Beautiful, as many Tarot illustrations may be, I have always been intrigued by and attracted to the designs used in the back of the cards. After all, the back of the cards is what we look at the most while living through high feelings of anticipation, and, for La Flora, I chose the four-leaf-clover as a symbol for the deck. The association comes from the fact that each leaf in a four-leaf clover represents: hope, faith, love and luck. To me, sitting down for a reading is an act of self-love. It is my attempt at growing further, at becoming a better person. Besides self-love, there is hope. Hope that I will ask the right questions. Not an easy task, as I previously alluded to. Following that, faith. Faith that the answers will come and if I did not have that faith to begin with, then, why sit down for a reading? Finally, there is the aspect of luck. I believe that everyone sitting for a reading is, at the end, hoping for good luck. I mean good luck in the romantic sense of happy-endings. So that was it. To me, the four-leaf clover had come full circle, turning into the quintessential symbol for La Flora Tarot.
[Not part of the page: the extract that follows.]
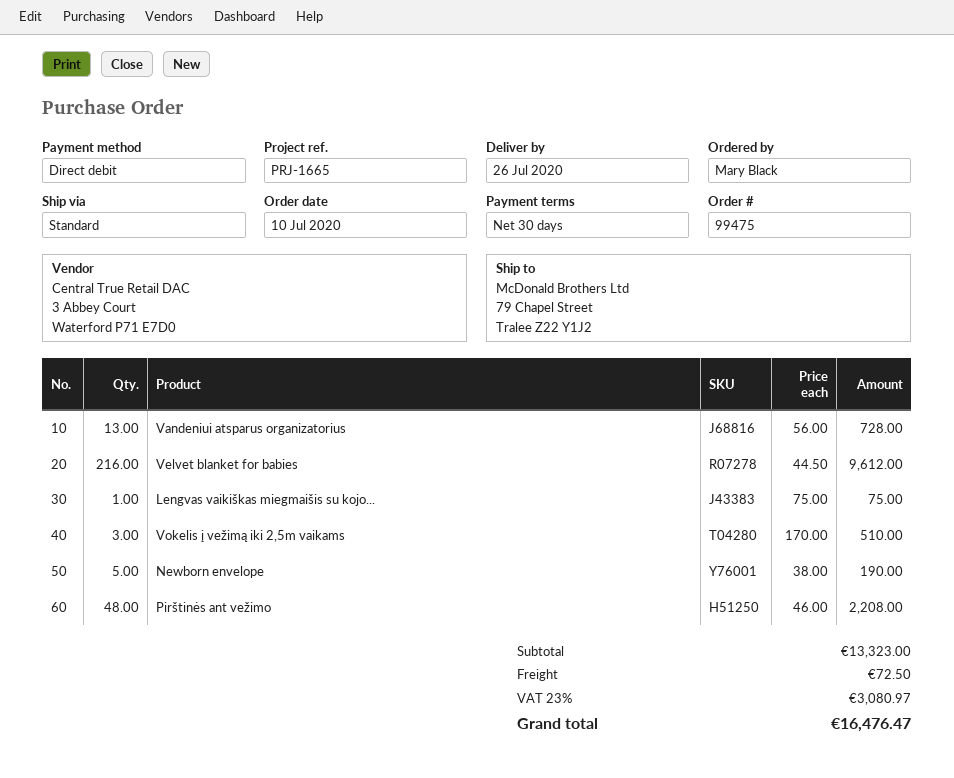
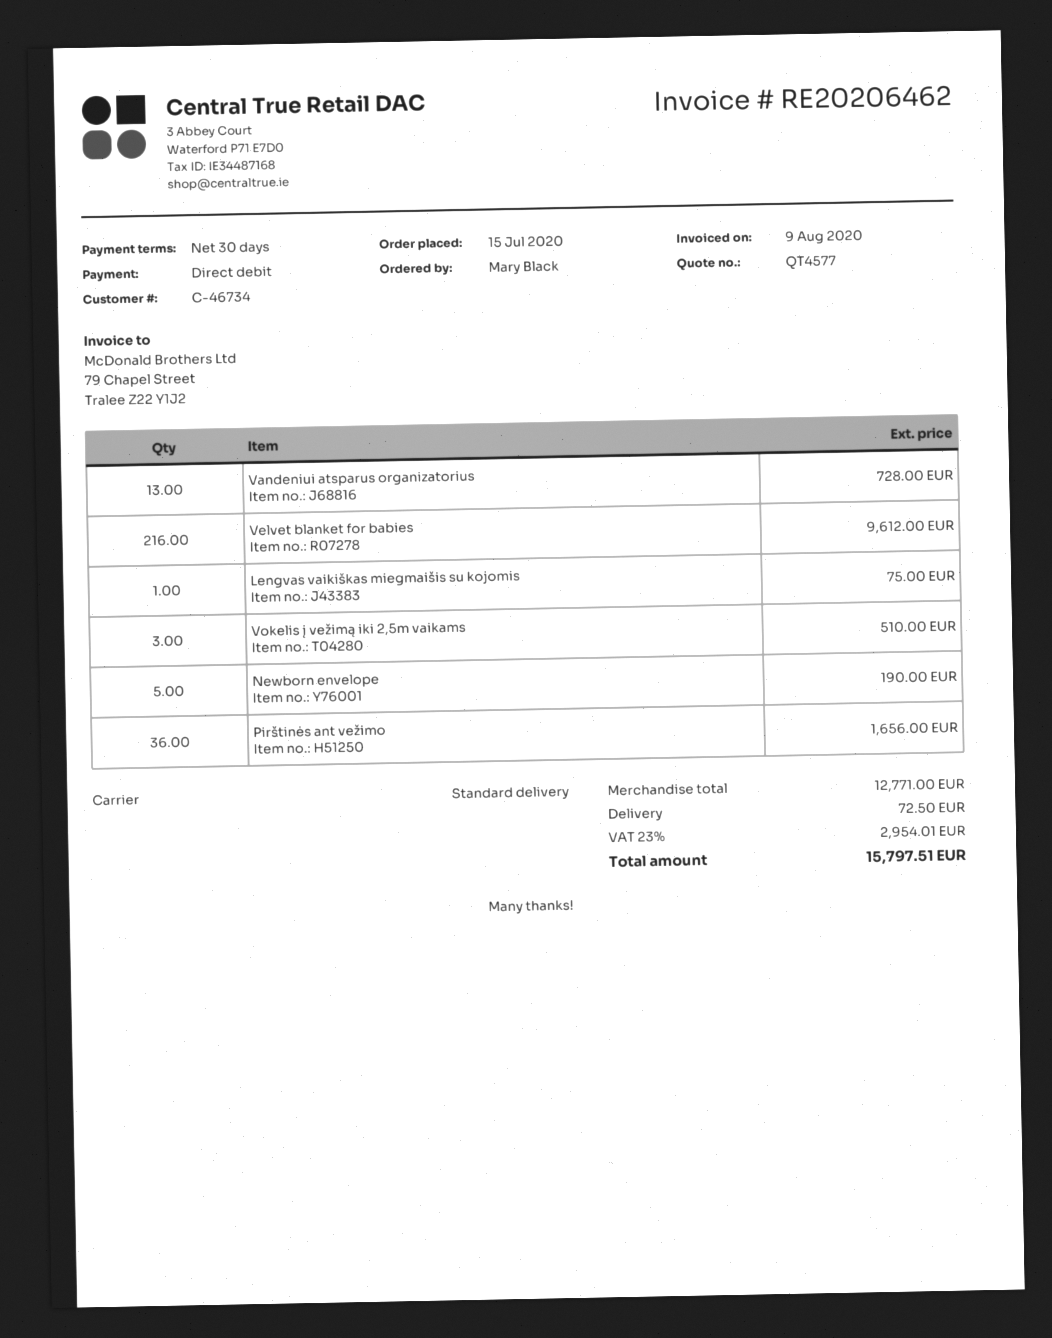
order date: 2020-07-10 -> 2020-07-15
Pirštinės ant vežimo: 48 for 2208.00 -> 36 for 1656.00
subtotal: 13323.00 -> 12771.00
tax: 23% = 3080.97 -> 23% = 2954.01
total: 16476.47 -> 15797.51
This guidebook does not present Tarot spreads or sets of questions to be asked simply because, to me, the questions are the work and the juice. Pull as many cards as you deem necessary. In any order. Let it flow. Stop. Start again. Come back to it later. Let it sink in. Work hard on formulating the questions. Go deep and then, go deeper. Get to know ‘why’ you desire something. It might surprise you too, as it has surprised me many times over, when I realized that what I thought I desired, in reality, was not my true desire at all. I believe that anyone would benefit from sitting down with questions they have come up with themselves instead of a set of predetermined “universal questions”. Be with yourself for a moment, in your own mind. Be honest. Be unafraid. Most importantly: open yourself up to change. Change of thought, of process, of intent, of values or direction. Remember: the questions you ask will shape your life.